Francois I started this off though he only spent 72 nights here but it was much refurbished by Louis XIV before he tired of it and headed off to set up Versailles. It’s incredible to think that it was only ever set up as a hunting lodge!
Inside we see the first use of coffered vaulted ceilings in France and the huge ceramic heaters that always fascinate me. The three that were here came when the Marechal de Saxe, victor at the Battle of Fontenoy, was installed as manager by a grateful Louis XV. They were all sold off but have since been re-united in their original house. The most mentioned item however, is the double helix staircase that goes for three stories (there’s also another 83 stairways).
It’s extraordinary to reflect that, during WWII, the treasures of Le Louvre were stored here, ever trying to keep them from the hands of the Germans. One one occasion a Lancaster bomber in dire trouble was heading straight for the chateau. Miraculously the wings were tilted and it missed by an estimated metre. Who knows what damage might have occurred. It crashed in the garden just beyond.
It was a satisfying visit but our next venue was back at Blois, where we’d spent our first two nights. Here was another Francois 1st extravaganza though Louis XII is responsible for much of what we see today of its 564 rooms and 75 staircases, though only one staircase, a double helix, is truly memorable.

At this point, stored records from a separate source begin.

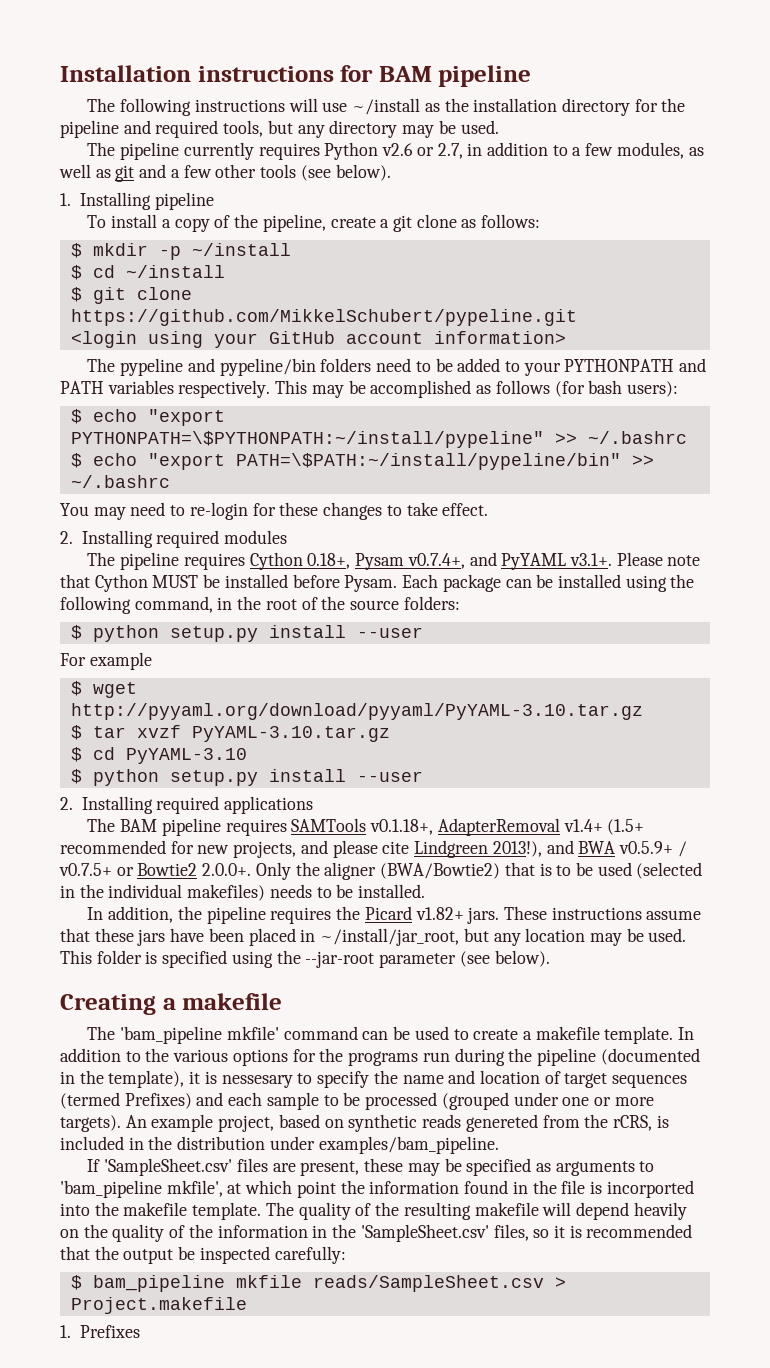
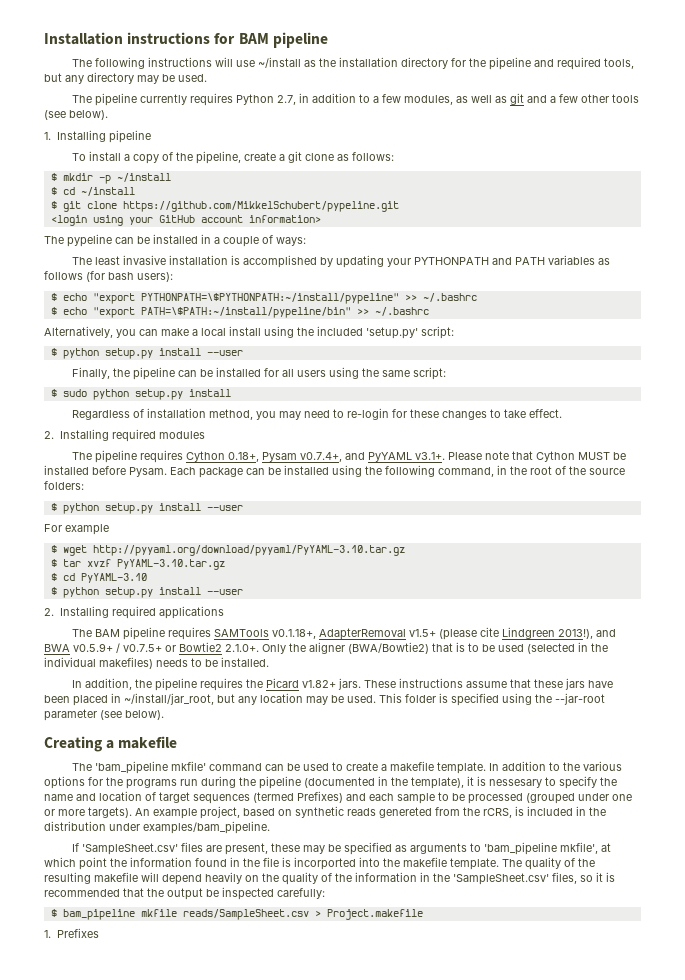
[382,143,434,156] v2.6 or -> (274, 99) none
[187,358,520,376] and pypeline/bin folders need to be added to -> [115,234,306,247] [71,255,384,268] can be installed in a couple of ways: // The least invasive installation is accomplished by updating
[178,380,472,398] respectively. This may be accomplished -> (595, 260) none
[60,503,89,516] You -> [44,326,454,339] [50,348,243,359] [71,367,446,380] [50,389,231,400] [71,408,276,420] Alternatively, you can make a local install using the included 'setup.py' script: // $ python setup.py install --user // Finally, the pipeline can be installed for all users using the same script: // $ sudo python setup.py install // Regardless of installation method, you
[563,819,645,835] [60,840,378,858] v1.4+ (1.5+ recommended for new projects, and please -> [408,629,477,640] v1.5+ (please
[202,863,252,876] 2.0.0+. -> [225,644,259,652] 2.1.0+.

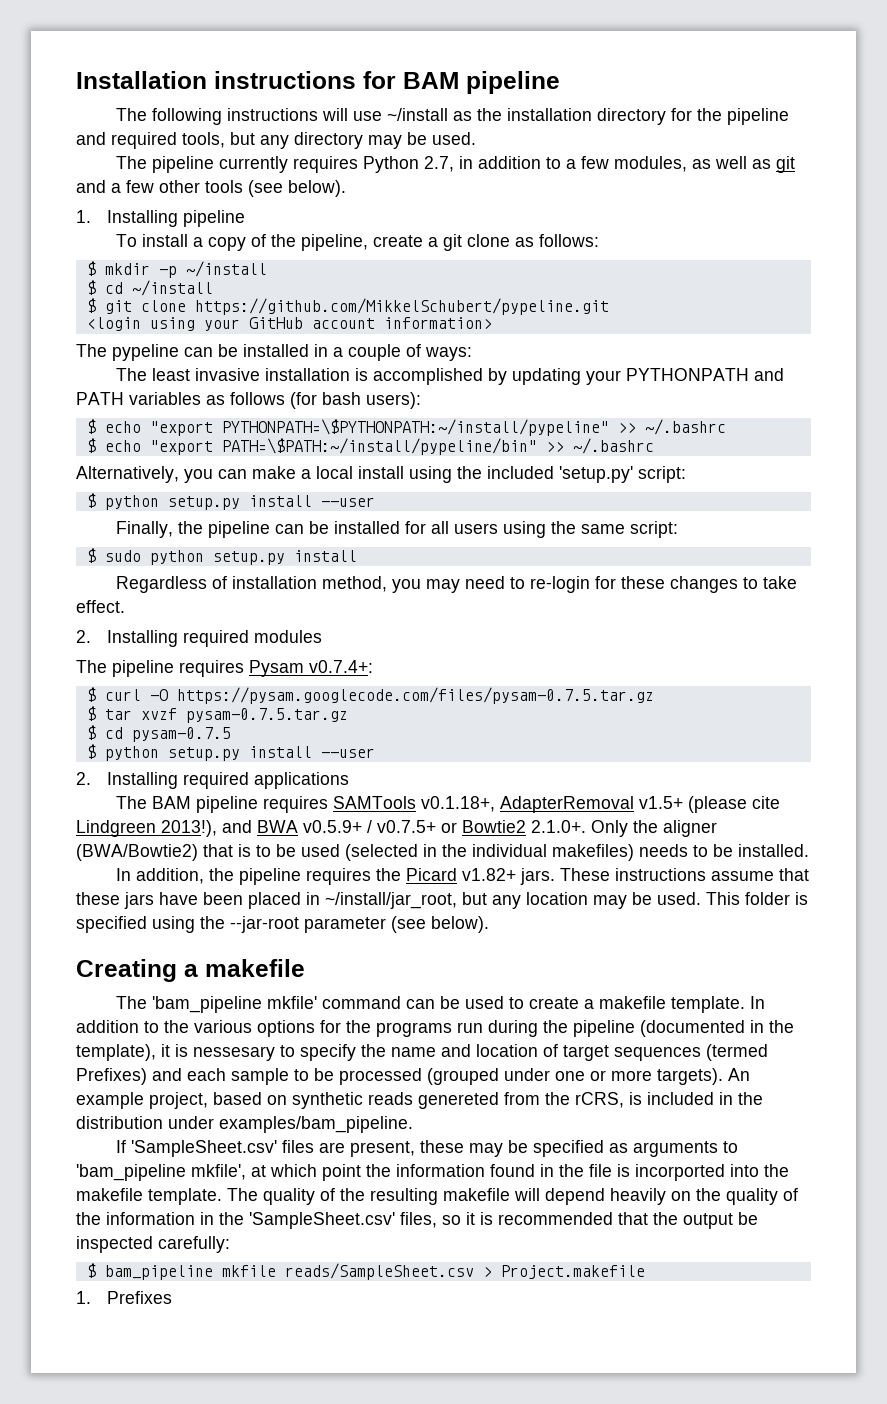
[185,451,626,462] [44,465,625,478] [44,481,84,490] [50,503,243,514] [44,524,109,535] [50,545,405,556] Cython 0.18+, Pysam v0.7.4+, and PyYAML v3.1+. Please note that Cython MUST be installed before Pysam. Each package can be installed using the following command, in the root of the source folders: // $ python setup.py install --user // For example // $ wget http://pyyaml.org/download/pyyaml/PyYAML-3.10.tar.gz -> [249,660,373,677] [86,687,654,704] Pysam v0.7.4+: // $ curl -O https://pysam.googlecode.com/files/pysam-0.7.5.tar.gz
[116,559,225,570] [50,573,147,583] PyYAML-3.10.tar.gz // $ cd PyYAML-3.10 -> [185,708,348,723] [86,725,231,742] pysam-0.7.5.tar.gz // $ cd pysam-0.7.5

The Palace Royale is an impressive building with equally impressive views over the old town and its river. Once a mediaeval fort, it morphed into what we see today via the whims of its many owners, several of them kings, including Louis XII, who was responsible for its conversion into a true palace in 1498. Not long after, Francois I came to power and, inspired by lodges in the Vatican enhanced by Bramante, built the Renaissance wing with its in-your-face staircase.
Though there are only 30 rooms here, one is 540 square metres, while the Kings Room is 173 square metres. Also of passing interest is the fact that there are 6,720 fleur de lis scattered around, 237 candelabras in the Studiolo as well as numerous monograms; Francis I (35), Catherine de Medici (180) and Henry III (192).
The only other thing of note during this great day was when, whilst on our way to the Royale, about five carloads of adolescents charged by in their vehicles hanging out of the windows with horns blaring. We were shocked to say the least as they sat on the window sills of the cars and leant out at all angles at speed, seemingly with some sort of death wish.
We finished up dining at a wonderful restaurant, La Castalet, our second such quality eating experience on our trip thus far, after the Au Buchon Lyonnais, which is one of quite a few restaurants scattered around the country specializing in cuisine from Lyon. This is usually a dish based on fatty meat like sausages, duck pate or roast pork and the conviviality of the staff and owner are also associated with Buchon.